Lucille had listened indulgently with downcast eyes. She was unmoved; nevertheless, with nervous inappropriateness, she turned slowly round and round the wedding-ring on her finger as she revolved her mother's appeal. When the end came she remained respectfully silent for a moment, but there was matter-of-fact definiteness in her reply.
"You know, mamma, that you and I never did agree on things like that. I don't recognize the right of the church to interfere, so I put religion put of the question.
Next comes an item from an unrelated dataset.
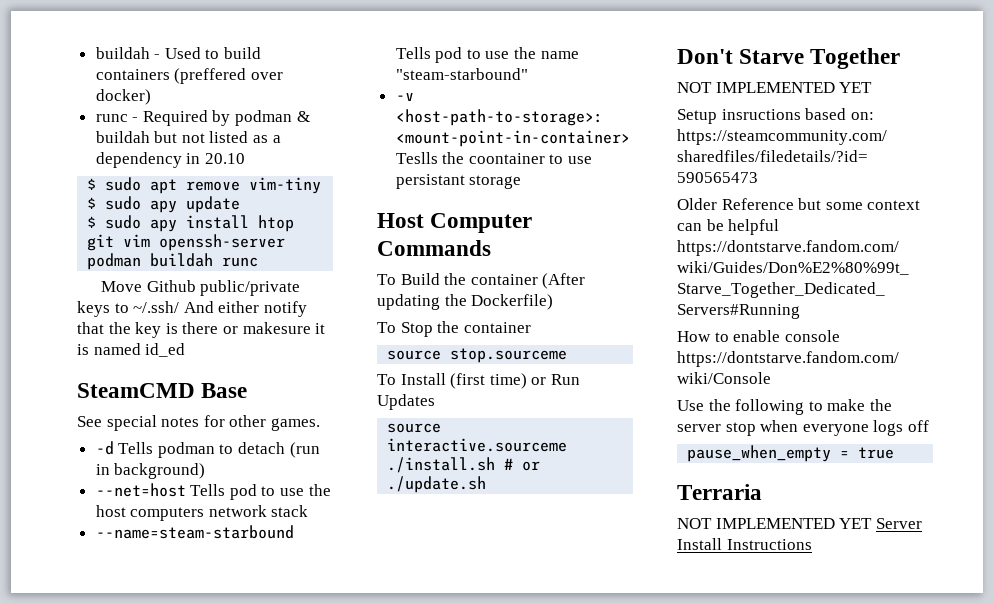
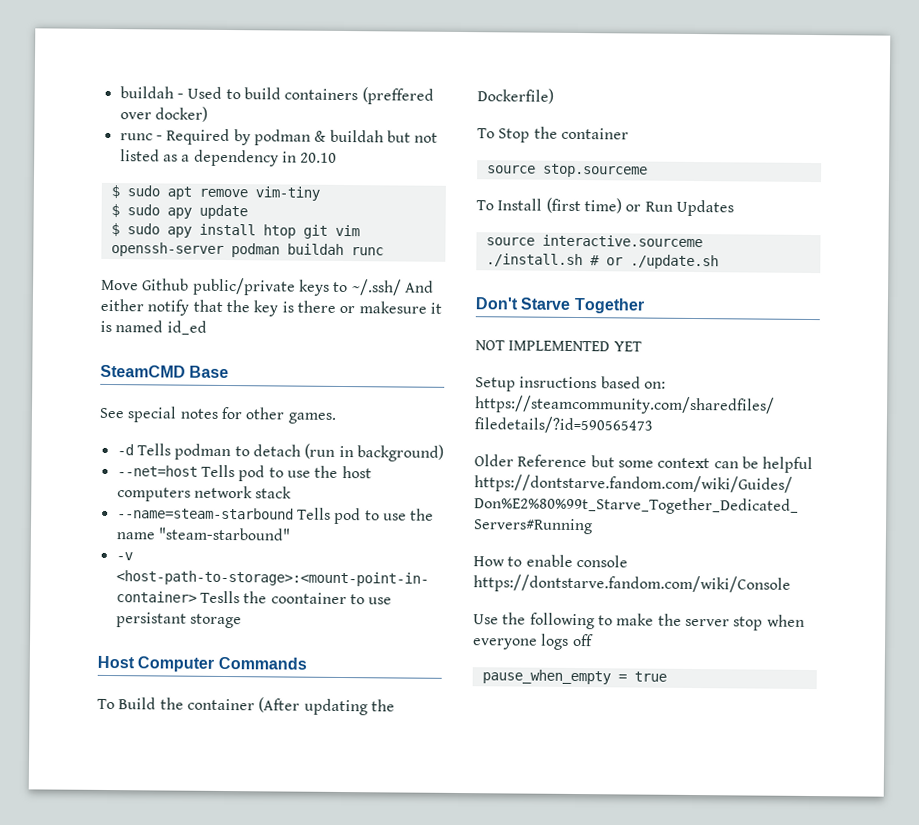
[677,484,762,500] [677,518,922,529] [677,538,812,550] // Terraria // NOT IMPLEMENTED YET Server Install Instructions -> (667, 676) none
As to injury to civilization, it seems to me of no advantage to society, and preposterous besides, that two persons utterly mismated, like Clarence and me, should continue wretched all our lives when the law of the land will set us free. What good would it do if I remained single?"
"Live apart, if you like; but to marry again--and so quickly, Lucille, is an offence both against the flesh and the spirit," said Mrs. Wilson, tensely. "Good? It would help to maintain the integrity of the home upon which progressive civilization rests."